Nursing Home Naloxone Policy and Procedure Toolkit

According to a CMS memo regarding Mental Health/Substance Use Disorder (SUD), CMS has identified a need to improve guidance related to meeting the unique health needs of residents with mental health diagnoses and SUD. CMS clarified that when facilities care for residents with these conditions, policies and practices must not conflict with resident rights or other requirements of participation. They further clarified that facility staff should have knowledge of signs and symptoms of possible substance use, and are prepared to address emergencies (e.g., an overdose) by increasing monitoring, administering naloxone, initiating cardiopulmonary resuscitation (CPR) as appropriate, and contacting emergency medical services.[1] This naloxone nursing home toolkit is intended to provide easy to adapt policies and procedures for nursing homes that need to implement or improve their emergency response to opioid overdose, which includes naloxone administration.


[1] Revised Long-Term Care Surveyor Guidance | CMS. www.cms.gov. Accessed January 17, 2023. (https://www.cms.gov/medicareprovider-enrollment-and-certificationsurveycertificationgeninfopolicy-and-memos-states-and/revised-long-term-care-surveyor-guidance)

The Nursing Home Naloxone Policy & Procedure Toolkit PowerPoint

This is another resource, designed to be used as an introductory presentation. This slide deck contains an abridged version of the Toolkit and provides a general overview of the Toolkit contents. It includes select references to regulatory guidance, background, need assessment, features, and brief descriptions of the policies, procedures, and resources contained in the Toolkit.

Nursing Home Naloxone Policy & Procedure Toolkit Implementation Checklist

This resource was created to help facilities implement the Nursing Home Naloxone Policy & Procedure Toolkit. This checklist provides an overview for a process to successfully implement select toolkit contents.
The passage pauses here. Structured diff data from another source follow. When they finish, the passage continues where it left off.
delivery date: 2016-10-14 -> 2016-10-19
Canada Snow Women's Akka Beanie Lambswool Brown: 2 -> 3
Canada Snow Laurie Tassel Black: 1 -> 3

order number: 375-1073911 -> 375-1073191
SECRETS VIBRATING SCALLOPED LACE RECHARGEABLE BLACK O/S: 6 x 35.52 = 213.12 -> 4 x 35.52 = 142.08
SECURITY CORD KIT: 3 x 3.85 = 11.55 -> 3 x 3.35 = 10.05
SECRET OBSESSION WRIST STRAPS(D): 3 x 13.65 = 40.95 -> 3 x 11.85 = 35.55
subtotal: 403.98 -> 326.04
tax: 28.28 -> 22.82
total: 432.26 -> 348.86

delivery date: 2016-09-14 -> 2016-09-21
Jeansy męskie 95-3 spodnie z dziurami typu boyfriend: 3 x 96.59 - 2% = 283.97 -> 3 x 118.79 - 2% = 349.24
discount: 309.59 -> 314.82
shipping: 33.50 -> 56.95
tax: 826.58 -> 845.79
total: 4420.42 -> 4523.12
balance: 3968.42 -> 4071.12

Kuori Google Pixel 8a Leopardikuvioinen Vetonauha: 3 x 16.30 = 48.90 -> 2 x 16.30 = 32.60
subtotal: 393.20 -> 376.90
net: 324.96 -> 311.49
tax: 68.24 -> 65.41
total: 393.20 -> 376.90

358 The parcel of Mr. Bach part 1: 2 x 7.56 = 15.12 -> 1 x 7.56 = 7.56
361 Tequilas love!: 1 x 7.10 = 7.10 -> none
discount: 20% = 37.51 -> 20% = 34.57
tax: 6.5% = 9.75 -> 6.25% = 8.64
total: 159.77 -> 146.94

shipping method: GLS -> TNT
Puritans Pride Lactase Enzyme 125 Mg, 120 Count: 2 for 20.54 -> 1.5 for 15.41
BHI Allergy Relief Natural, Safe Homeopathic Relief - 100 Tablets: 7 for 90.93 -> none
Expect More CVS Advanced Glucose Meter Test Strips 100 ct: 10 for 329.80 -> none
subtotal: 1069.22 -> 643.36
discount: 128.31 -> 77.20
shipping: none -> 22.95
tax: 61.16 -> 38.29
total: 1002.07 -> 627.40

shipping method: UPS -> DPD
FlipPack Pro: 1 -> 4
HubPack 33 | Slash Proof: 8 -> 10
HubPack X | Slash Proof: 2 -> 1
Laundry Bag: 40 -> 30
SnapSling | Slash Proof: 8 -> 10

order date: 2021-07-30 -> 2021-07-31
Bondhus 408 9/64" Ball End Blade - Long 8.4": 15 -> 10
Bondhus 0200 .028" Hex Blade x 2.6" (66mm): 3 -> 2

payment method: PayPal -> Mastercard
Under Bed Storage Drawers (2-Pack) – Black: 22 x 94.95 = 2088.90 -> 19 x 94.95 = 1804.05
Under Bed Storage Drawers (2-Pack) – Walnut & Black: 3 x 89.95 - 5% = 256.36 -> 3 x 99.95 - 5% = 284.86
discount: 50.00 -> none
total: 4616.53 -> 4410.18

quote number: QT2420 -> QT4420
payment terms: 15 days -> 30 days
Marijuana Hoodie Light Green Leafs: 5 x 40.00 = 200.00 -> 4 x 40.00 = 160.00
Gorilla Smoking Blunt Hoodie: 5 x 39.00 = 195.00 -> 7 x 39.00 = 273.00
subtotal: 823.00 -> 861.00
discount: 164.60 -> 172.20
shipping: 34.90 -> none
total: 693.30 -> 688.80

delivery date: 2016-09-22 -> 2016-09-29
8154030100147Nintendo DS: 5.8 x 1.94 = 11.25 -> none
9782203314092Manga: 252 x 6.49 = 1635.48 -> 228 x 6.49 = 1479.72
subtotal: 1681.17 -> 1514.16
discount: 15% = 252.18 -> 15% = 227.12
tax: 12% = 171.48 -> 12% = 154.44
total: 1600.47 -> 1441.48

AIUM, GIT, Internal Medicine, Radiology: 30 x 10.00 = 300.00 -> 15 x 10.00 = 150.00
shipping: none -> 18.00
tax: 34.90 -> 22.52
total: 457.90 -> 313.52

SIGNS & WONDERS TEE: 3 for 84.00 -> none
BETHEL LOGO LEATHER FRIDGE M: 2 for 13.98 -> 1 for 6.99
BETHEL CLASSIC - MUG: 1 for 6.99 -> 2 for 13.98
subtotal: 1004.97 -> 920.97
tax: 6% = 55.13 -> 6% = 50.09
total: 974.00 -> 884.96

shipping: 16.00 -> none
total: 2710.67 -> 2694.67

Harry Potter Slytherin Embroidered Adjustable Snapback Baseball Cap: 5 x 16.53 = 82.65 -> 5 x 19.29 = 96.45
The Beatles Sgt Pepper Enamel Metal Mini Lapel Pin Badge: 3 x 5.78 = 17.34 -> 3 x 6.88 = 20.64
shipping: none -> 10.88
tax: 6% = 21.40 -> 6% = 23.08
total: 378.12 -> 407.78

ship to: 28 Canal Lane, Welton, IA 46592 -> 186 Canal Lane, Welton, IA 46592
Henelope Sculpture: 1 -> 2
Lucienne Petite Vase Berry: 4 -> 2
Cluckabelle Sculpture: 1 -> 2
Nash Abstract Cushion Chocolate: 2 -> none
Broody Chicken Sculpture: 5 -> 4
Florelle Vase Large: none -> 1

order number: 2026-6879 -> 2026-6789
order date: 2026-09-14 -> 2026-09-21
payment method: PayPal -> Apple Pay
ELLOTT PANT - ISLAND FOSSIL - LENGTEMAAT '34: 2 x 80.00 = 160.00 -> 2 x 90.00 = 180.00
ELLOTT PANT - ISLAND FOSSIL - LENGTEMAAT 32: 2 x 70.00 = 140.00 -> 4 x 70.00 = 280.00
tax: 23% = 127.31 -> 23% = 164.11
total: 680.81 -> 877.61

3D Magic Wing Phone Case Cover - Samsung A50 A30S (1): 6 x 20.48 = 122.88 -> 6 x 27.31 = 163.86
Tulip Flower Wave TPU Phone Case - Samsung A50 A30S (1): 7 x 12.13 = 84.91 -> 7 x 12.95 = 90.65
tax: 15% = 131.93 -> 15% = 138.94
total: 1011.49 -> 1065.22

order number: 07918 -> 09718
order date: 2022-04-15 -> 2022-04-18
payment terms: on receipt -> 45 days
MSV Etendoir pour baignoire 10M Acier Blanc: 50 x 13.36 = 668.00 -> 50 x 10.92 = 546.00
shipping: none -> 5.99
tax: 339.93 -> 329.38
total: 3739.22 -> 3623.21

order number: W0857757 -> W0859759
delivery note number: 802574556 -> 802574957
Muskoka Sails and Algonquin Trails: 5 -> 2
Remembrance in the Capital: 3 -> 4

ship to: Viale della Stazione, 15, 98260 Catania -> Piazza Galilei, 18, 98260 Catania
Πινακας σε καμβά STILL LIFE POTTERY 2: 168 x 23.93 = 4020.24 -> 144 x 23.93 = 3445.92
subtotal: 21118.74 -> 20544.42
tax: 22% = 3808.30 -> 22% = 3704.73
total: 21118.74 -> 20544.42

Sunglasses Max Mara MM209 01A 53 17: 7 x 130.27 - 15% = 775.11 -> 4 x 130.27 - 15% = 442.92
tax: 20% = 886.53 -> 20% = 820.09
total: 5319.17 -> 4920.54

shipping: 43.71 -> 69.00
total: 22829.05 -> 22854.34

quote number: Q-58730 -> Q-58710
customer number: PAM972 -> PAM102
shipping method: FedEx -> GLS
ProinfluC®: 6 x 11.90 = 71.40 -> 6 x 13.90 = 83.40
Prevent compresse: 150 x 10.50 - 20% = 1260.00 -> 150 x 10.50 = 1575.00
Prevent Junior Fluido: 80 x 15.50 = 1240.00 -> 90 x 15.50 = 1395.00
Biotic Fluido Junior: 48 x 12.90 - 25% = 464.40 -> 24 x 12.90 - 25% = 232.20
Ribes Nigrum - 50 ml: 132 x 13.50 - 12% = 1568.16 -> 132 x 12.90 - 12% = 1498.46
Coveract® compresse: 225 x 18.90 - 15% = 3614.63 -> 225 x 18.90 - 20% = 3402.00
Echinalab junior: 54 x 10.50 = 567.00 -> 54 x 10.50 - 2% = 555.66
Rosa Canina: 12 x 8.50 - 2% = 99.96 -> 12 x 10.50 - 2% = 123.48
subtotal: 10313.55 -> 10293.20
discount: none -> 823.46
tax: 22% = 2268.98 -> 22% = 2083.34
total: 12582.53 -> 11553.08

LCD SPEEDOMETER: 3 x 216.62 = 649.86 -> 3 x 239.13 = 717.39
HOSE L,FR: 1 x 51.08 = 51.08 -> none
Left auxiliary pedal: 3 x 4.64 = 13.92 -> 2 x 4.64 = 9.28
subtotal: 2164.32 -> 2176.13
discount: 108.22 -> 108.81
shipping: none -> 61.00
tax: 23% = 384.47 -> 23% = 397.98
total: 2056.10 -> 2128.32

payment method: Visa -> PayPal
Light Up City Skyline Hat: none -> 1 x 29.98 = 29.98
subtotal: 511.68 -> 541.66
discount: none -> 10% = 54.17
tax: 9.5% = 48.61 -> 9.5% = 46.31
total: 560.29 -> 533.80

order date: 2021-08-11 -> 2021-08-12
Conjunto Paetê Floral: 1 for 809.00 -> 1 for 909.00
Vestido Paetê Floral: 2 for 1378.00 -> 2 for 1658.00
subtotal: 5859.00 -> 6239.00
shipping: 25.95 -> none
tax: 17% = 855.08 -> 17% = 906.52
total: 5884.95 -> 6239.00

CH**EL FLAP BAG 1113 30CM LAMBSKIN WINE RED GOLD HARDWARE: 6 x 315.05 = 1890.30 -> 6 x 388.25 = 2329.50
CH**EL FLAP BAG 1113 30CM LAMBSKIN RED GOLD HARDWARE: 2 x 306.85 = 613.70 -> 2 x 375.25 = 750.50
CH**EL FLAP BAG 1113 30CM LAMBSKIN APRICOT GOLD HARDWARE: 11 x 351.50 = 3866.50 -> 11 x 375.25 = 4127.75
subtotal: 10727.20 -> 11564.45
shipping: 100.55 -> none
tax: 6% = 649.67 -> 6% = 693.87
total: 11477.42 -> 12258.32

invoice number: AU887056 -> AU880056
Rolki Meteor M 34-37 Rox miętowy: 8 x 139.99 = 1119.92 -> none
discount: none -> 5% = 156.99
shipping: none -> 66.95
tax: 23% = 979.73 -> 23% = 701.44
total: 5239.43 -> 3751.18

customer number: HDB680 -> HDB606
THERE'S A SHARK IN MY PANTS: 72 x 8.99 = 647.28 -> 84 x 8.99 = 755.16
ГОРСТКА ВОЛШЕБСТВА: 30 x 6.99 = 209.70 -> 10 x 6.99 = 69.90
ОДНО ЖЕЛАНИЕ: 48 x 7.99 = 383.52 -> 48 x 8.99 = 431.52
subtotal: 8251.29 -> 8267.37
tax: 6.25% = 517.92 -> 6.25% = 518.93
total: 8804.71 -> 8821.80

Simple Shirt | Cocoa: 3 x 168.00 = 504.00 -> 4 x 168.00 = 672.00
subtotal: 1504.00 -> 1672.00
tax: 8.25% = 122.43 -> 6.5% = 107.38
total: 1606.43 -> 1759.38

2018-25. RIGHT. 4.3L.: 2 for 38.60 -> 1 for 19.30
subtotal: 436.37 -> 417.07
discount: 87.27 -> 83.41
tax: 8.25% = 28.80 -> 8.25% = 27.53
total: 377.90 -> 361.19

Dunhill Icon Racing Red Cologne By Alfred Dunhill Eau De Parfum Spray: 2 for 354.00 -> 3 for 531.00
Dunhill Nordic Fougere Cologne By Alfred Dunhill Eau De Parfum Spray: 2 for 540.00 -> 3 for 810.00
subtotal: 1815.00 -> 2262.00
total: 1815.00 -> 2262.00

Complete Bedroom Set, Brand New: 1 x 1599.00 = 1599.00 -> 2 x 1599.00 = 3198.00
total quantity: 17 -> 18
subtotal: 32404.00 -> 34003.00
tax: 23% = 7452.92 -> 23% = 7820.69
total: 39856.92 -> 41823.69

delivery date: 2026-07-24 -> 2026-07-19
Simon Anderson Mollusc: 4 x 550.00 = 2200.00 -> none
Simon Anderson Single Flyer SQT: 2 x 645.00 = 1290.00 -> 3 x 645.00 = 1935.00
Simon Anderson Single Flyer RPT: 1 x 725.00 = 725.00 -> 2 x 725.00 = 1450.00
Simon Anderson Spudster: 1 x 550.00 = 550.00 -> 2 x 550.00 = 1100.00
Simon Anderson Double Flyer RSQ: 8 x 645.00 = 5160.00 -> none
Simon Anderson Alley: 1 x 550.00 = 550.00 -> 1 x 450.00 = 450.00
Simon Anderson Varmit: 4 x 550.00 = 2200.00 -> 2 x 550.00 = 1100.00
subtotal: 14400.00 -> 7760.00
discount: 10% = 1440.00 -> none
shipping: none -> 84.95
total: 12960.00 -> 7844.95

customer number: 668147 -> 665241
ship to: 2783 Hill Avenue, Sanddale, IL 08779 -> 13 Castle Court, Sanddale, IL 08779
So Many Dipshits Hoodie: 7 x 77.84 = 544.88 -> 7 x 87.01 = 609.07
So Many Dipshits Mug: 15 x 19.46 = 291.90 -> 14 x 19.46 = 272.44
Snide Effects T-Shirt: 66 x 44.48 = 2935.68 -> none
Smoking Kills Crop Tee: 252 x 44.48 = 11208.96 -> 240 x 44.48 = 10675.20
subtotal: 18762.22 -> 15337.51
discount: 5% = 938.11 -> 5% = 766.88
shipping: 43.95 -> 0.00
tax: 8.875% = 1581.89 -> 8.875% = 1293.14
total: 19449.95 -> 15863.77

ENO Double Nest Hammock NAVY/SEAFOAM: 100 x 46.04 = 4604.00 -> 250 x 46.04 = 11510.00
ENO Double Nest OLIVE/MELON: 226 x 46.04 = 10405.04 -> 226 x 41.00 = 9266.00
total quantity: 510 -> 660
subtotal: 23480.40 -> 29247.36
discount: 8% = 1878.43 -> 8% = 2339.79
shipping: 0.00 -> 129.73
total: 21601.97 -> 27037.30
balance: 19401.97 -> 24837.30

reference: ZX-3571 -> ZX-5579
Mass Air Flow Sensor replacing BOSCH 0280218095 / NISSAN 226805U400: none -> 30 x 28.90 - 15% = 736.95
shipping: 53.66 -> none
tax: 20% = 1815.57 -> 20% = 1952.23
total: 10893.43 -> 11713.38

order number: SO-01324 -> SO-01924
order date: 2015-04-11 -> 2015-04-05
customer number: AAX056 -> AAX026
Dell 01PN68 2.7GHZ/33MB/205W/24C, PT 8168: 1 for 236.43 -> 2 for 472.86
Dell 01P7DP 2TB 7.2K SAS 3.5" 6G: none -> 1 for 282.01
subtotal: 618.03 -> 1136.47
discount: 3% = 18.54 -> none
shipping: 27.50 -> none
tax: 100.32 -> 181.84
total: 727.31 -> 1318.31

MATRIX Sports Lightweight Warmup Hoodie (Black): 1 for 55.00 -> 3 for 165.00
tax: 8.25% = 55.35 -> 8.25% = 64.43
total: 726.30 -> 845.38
Advancing Anticoagulation Stewardship: A Playbook

The AC Forum, in partnership with FDA, identified seven Core Elements for improving systemic management of anticoagulants. The Playbook, developed with input from more than 30 experts, offers detailed strategies for each Core Element and is designed to be used by organizations establishing or considering Anticoagulation Stewardship programs, as well as those with existing programs in place. While all seven elements are important for implementation of a stewardship initiative, the first Core Element—securing the commitment of administrative leadership—is a foundational priority to ensure success and sustainability.

National Action Plan for ADE Prevention

The National Action Plan for Adverse Drug Event Prevention (ADE Action Plan) was established to address two key objectives: (1) identify common, preventable, and measurable adverse drug events (ADEs) that may result in significant patient harm; and (2) align the efforts of Federal health agencies to reduce patient harms from these specific ADEs nationally.

On the basis of national ADE data from inpatient and outpatient settings, three types of ADEs were considered to be common, clinically significant, preventable, and measurable, and were therefore selected as the high-priority targets of the ADE Action Plan.
The three initial targets of the ADE Action Plan are:
1. Anticoagulants (primary ADE of concern: bleeding)
2. Diabetes agents (primary ADE of concern: hypoglycemia)
3. Opioids (primary ADE of concern: accidental overdoses/over sedation /respiratory depression)


The ADE Action Plan suggests a four-pronged approach to reduce patient harms from these three ADEs: Surveillance, Prevention, Incentives and Oversight, and Research.

CMS Nursing Home Adverse Drug Event Trigger Tool

This tool was developed by CMS for use by nursing home surveyors and is a valuable resource for organizations that are focusing on preventing ADEs.

It was designed to help surveyors identify:

1. The extent to which facilities have identified resident-specific risk factors for adverse drug events

2. The extent to which facilities developed and implemented systems and processes to minimize risks associated with medications that are known to be high-risk and problem-prone

3. When a preventable adverse event has occurred, evaluate if the nursing home identified the issue and responded appropriately to mitigate harm to the individual and prevent recurrence.